I. TIMELINESS OF THE MOTION

Read literally, the italicized words of both statutes require filing of the judicially permitted notice of claim within one year. However, defendants concede that if the motion were originally returnable within the year, the court could subsequently issue a valid order permitting a claim filing after a year. Thus, they properly recognize that literalism in this context would produce anomalous results. When literal application would yield anomaly, our courts expand or limit the legislature's words "according to the manifest reason and obvious purpose of the law." Alexander v. N.J. Power & Light Co., 21 N.J. 373, 378 (1956); State v. DeVincenzo, 189 N.J. Super. 201, 203-204 (Law Div. 1983). In that regard it is noteworthy that literal application of the language under consideration has been rejected implicitly in S.E.W. Friel Co. v. N.J. Turnpike, 73 N.J. 107, 110-111 (1977), Keller v. County of Somerset, 137 N.J. Super. 1 (App.Div. 1975), Wade v. N.J. Turnpike Authority, 132 N.J. Super. 92 (Law Div. 1975), and Marino v. Union City, 136 N.J. Super. 233 (Law Div. 1975). All of those cases involve late claim motions filed and returnable within the year, but granted thereafter.

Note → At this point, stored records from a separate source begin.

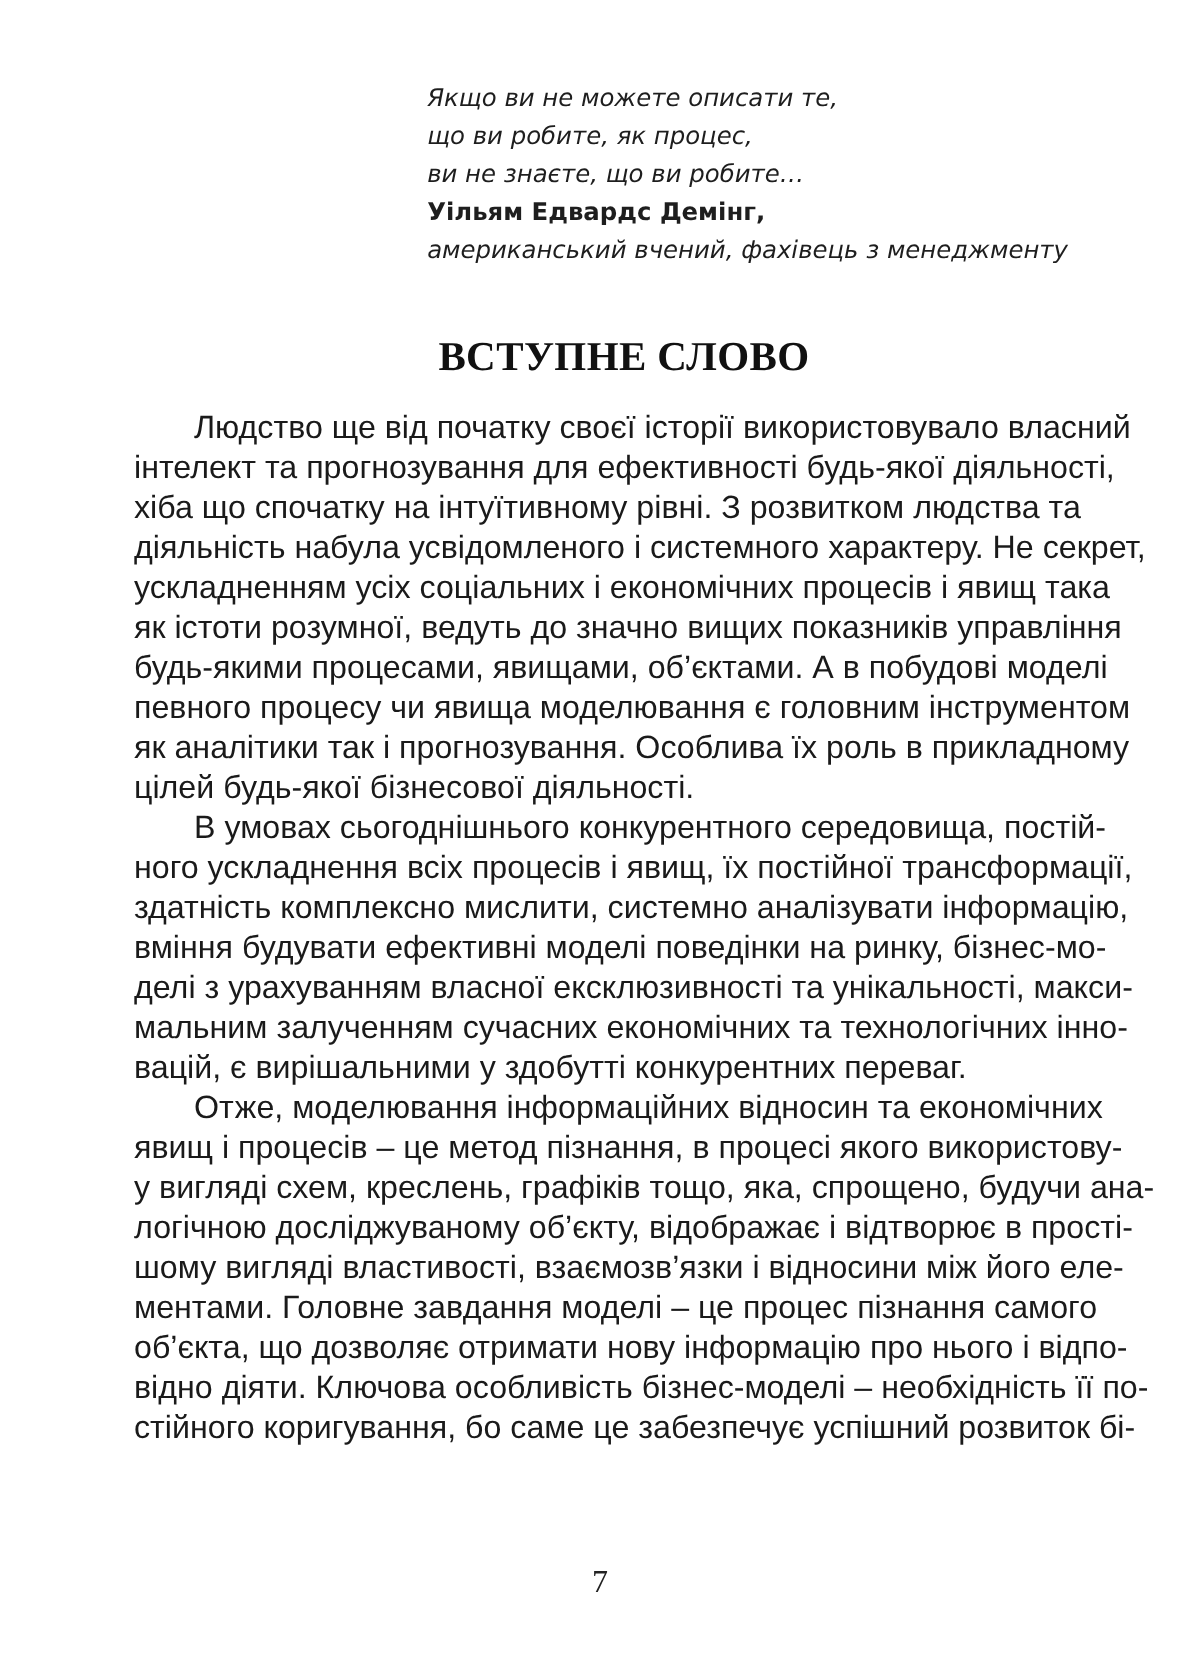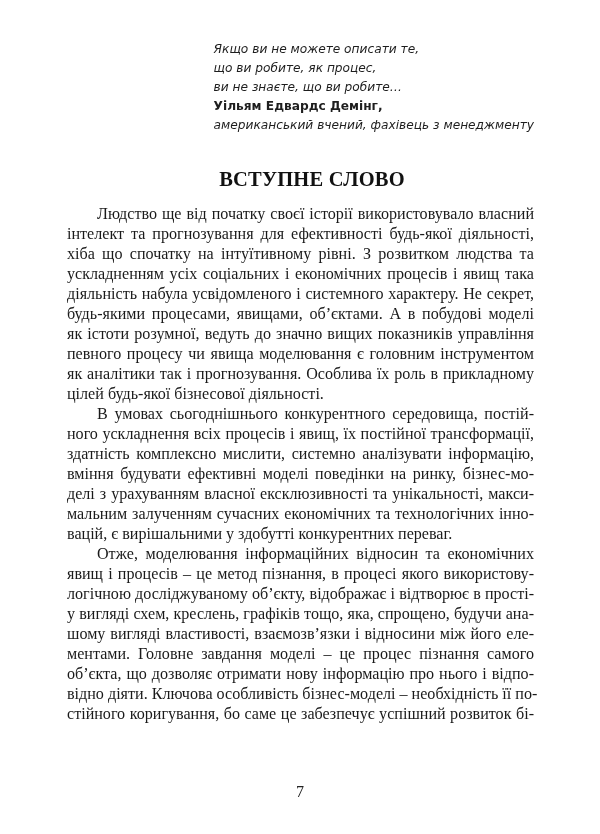--- a/index.html
+++ b/index.html
@@ -38,21 +38,21 @@
       font-weight: bold;
       font-size: 20.5px;
       letter-spacing: 0.2px;
       color: #111;
     }
     .body {
       position: absolute;
       top: 204px;
       left: 67px;
       width: 467px;
-      font-family: Liberation Serif, serif;
+      font-family: Liberation Sans, sans-serif;
       font-size: 16.1px;
       line-height: 20px;
       color: #1a1a1a;
     }
     .line {
       display: block;
       white-space: nowrap;
       text-align: justify;
       text-align-last: justify;
       height: 20px;
@@ -87,44 +87,44 @@
 </div>
 
 <div class="title">ВСТУПНЕ СЛОВО</div>
 
 <div class="body">
 
   <div>
     <span class="line indent">Людство ще від початку своєї історії використовувало власний</span>
     <span class="line">інтелект та прогнозування для ефективності будь-якої діяльності,</span>
     <span class="line">хіба що спочатку на інтуїтивному рівні. З розвитком людства та</span>
+    <span class="line">діяльність набула усвідомленого і системного характеру. Не секрет,</span>
     <span class="line">ускладненням усіх соціальних і економічних процесів і явищ така</span>
-    <span class="line">діяльність набула усвідомленого і системного характеру. Не секрет,</span>
+    <span class="line">як істоти розумної, ведуть до значно вищих показників управління</span>
     <span class="line">будь-якими процесами, явищами, об’єктами. А в побудові моделі</span>
-    <span class="line">як істоти розумної, ведуть до значно вищих показників управління</span>
     <span class="line">певного процесу чи явища моделювання є головним інструментом</span>
     <span class="line">як аналітики так і прогнозування. Особлива їх роль в прикладному</span>
     <span class="line last">цілей будь-якої бізнесової діяльності.</span>
   </div>
 
   <div>
     <span class="line indent">В умовах сьогоднішнього конкурентного середовища, постій-</span>
     <span class="line">ного ускладнення всіх процесів і явищ, їх постійної трансформації,</span>
     <span class="line">здатність комплексно мислити, системно аналізувати інформацію,</span>
     <span class="line">вміння будувати ефективні моделі поведінки на ринку, бізнес-мо-</span>
     <span class="line">делі з урахуванням власної ексклюзивності та унікальності, макси-</span>
     <span class="line">мальним залученням сучасних економічних та технологічних інно-</span>
     <span class="line last">вацій, є вирішальними у здобутті конкурентних переваг.</span>
   </div>
 
   <div>
     <span class="line indent">Отже, моделювання інформаційних відносин та економічних</span>
     <span class="line">явищ і процесів – це метод пізнання, в процесі якого використову-</span>
+    <span class="line">у вигляді схем, креслень, графіків тощо, яка, спрощено, будучи ана-</span>
     <span class="line">логічною досліджуваному об’єкту, відображає і відтворює в прості-</span>
-    <span class="line">у вигляді схем, креслень, графіків тощо, яка, спрощено, будучи ана-</span>
     <span class="line">шому вигляді властивості, взаємозв’язки і відносини між його еле-</span>
     <span class="line">ментами. Головне завдання моделі – це процес пізнання самого</span>
     <span class="line">об’єкта, що дозволяє отримати нову інформацію про нього і відпо-</span>
     <span class="line">відно діяти. Ключова особливість бізнес-моделі – необхідність її по-</span>
     <span class="line">стійного коригування, бо саме це забезпечує успішний розвиток бі-</span>
   </div>
 </div>
 
 <div class="page-number">7</div>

Defendants' position rests largely on references by the Supreme Court in S.E.W. Friel Co., supra, to the fact that in that case the motion was originally returnable within the year. 73 N.J. at 111, 120. I am satisfied that those references were not intended to express a deliberate policy on this issue to be followed by the trial courts. Compare, State v. Rush, 46 N.J. 399, 416 (1966), with In re Nicholson, 69 N.J. Super. 230, 235-236 (App.Div. 1961). Furthermore, giving weight to the return date of the motion would be wholly inconsistent with *612 Campbell v. Union Beach, 153 N.J. Super. 434 (App.Div. 1977), in which the court held that for purposes of the statute of limitations a third party complaint is deemed filed when a motion seeking permission to do so is filed. The court said:

The result of a given case then need not turn on the vagaries of when the motion is heard, when or if a formal third party complaint is actually filed after leave is granted, when the order is signed and filed, the postponement of motions beyond the critical date, the dismissal and reinstatement of motions, or when process is issued, and the third-party complaints are actually served and notice received. [Campbell at 438.]

Finally, the hypertechnical approach advanced by defendants contravenes the philosophy adopted by the Supreme Court in S.E.W. Friel Co., supra, that doubts regarding whether a claim may be filed should be resolved whenever possible so that cases may be decided on the merits. 73 N.J. at 122. Therefore, I hold that a motion filed within a year of accrual of the claim is timely under both N.J.S.A. 59:13-6 and N.J.S.A. 59:8-9.[1]

II. INSUFFICIENCY OF THE REASONS FOR NOT FILING WITHIN 90 DAYS

On this aspect of the case some additional facts must be noted. Plaintiff retained her former attorney within two weeks of the accident and certainly no later than January 12, 1983. By then he had obtained a copy of the police report which described the bus owner as "N.J. Transit Bus Operations, Inc.", a "self-insured." Former counsel certified that his "initial impression was that the driver of the unidentified vehicle was primarily at fault for the accident." Obviously, he had some awareness that the bus driver might have been negligent, too.